Ok listen up you bunch of faggots. I don't even know why I'm taking the time to tell you this. Real MEN do big cums...

Ok listen up you bunch of faggots. I don't even know why I'm taking the time to tell you this. Real MEN do big cums. But you probably don't even know how. I feel bad for you, really.
There are three styles for doing cums. Tarantula Style, Yetti Style, and Tallahassee style. I'm board certified to teach all three. Maybe if you ask nicely I will.

Dear Sir,
Would you be so kind as to inform us of the three styles of big cums.
Yours faithfully,
user

Teach us senpai pls i want to have big cummies

f u nigga i bet u're eating kfc rn

Tell me about the cums and why are they big?

On behalf of the curious, may we please be illuminated by your wisdom?

Sure, which one would you like to learn?happily, my son. You need only choose a style to learn
get the fuck out of my dojo, nigger

Go figure, this unfunny shit posted with a picture of some mentally retarded jackass. All this garbage you spew out attempting to be funny still isn't as bad as Tim an Eric.

Let the man speak

All of them senpai, starting with the tarantula

alright since there's a decent level of interest I'm going to talk about Big Time Cumming in broad strokes, but feel free to ask about specific styles.
>Whether you’re new to the art of squeezing hot mayonnaise out of the end of your eel, or you’ve been dumping huge loads of sloppy semen for year’s, you know that jerking isn’t just a hobby; it’s a lifestyle.
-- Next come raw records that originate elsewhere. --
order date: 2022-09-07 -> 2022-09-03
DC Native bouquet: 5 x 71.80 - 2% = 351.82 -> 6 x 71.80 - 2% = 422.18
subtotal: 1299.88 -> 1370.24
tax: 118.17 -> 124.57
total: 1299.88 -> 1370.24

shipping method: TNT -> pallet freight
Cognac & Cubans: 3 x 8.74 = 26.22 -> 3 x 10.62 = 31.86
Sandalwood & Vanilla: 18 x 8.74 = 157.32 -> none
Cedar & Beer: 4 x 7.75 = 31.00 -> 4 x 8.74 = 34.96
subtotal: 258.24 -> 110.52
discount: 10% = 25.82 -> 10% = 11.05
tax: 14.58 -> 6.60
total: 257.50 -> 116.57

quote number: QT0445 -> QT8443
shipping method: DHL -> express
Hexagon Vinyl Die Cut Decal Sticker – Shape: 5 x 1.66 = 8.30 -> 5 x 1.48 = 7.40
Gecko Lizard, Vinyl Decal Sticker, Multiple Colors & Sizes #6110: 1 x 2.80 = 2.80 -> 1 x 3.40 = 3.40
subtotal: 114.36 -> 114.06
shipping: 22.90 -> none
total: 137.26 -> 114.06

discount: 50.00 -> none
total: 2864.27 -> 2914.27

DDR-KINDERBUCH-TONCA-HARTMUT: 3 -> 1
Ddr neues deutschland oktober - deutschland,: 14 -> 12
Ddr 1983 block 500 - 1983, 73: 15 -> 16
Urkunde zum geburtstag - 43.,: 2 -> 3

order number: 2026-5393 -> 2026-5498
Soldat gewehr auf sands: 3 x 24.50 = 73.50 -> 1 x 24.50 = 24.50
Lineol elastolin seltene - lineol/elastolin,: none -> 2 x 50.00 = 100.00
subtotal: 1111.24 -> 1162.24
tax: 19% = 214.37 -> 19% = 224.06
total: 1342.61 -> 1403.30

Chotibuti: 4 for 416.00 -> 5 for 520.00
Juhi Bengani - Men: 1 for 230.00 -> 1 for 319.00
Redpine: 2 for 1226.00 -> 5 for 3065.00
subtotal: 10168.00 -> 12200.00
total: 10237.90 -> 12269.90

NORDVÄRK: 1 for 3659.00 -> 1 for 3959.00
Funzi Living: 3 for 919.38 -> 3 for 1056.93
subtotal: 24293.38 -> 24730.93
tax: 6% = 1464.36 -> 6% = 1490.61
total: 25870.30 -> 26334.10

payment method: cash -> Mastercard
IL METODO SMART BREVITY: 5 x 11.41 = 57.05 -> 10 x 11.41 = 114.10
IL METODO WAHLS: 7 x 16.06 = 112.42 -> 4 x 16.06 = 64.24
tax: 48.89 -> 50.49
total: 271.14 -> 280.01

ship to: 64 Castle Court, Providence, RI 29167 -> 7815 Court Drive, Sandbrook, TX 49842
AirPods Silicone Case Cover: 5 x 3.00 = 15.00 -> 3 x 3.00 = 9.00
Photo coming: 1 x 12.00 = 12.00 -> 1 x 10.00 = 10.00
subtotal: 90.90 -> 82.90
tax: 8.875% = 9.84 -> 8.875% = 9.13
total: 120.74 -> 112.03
Please sensei enlighten us

>Each time that thick, meaty cum-cannon pukes out another string of white tziki sauce there is a sense of achievement, a sense that you have yet again perfected your craft. For those who are serious about becoming a pro-jerker, there are some key lifestyle changes you can make today to better position yourself for success.

This thread is intriguing and worrying all at the same time

Better start fapping now just in case it gets good

>string of white tziki sauce

:')

But we'll get to that later. Let's talk about Tarantula Style, or "T" style. This discipline is all about becoming insanely hairy and learning to do large cums while hanging from the ceiling or while leaping and flailing. T style is good for achieving good area coverage (a quality splat zone), but typically does not result in the greatest distance shot.

Like this?

i am intrigued by this thread. i'm not sure if i should laugh or be horrified.

likely a T Style master in your photo, very good user

Where Tarantula style fails at achieving long-range spurts of ball snot, Yetti Style excells. By honing the body to be white and hairy, and learning to scream like a yeti while contracting the testicular biceps, one can hit targets with great force over considerable distances. Think of the Yetti Style master as the sniper of the big time cumming.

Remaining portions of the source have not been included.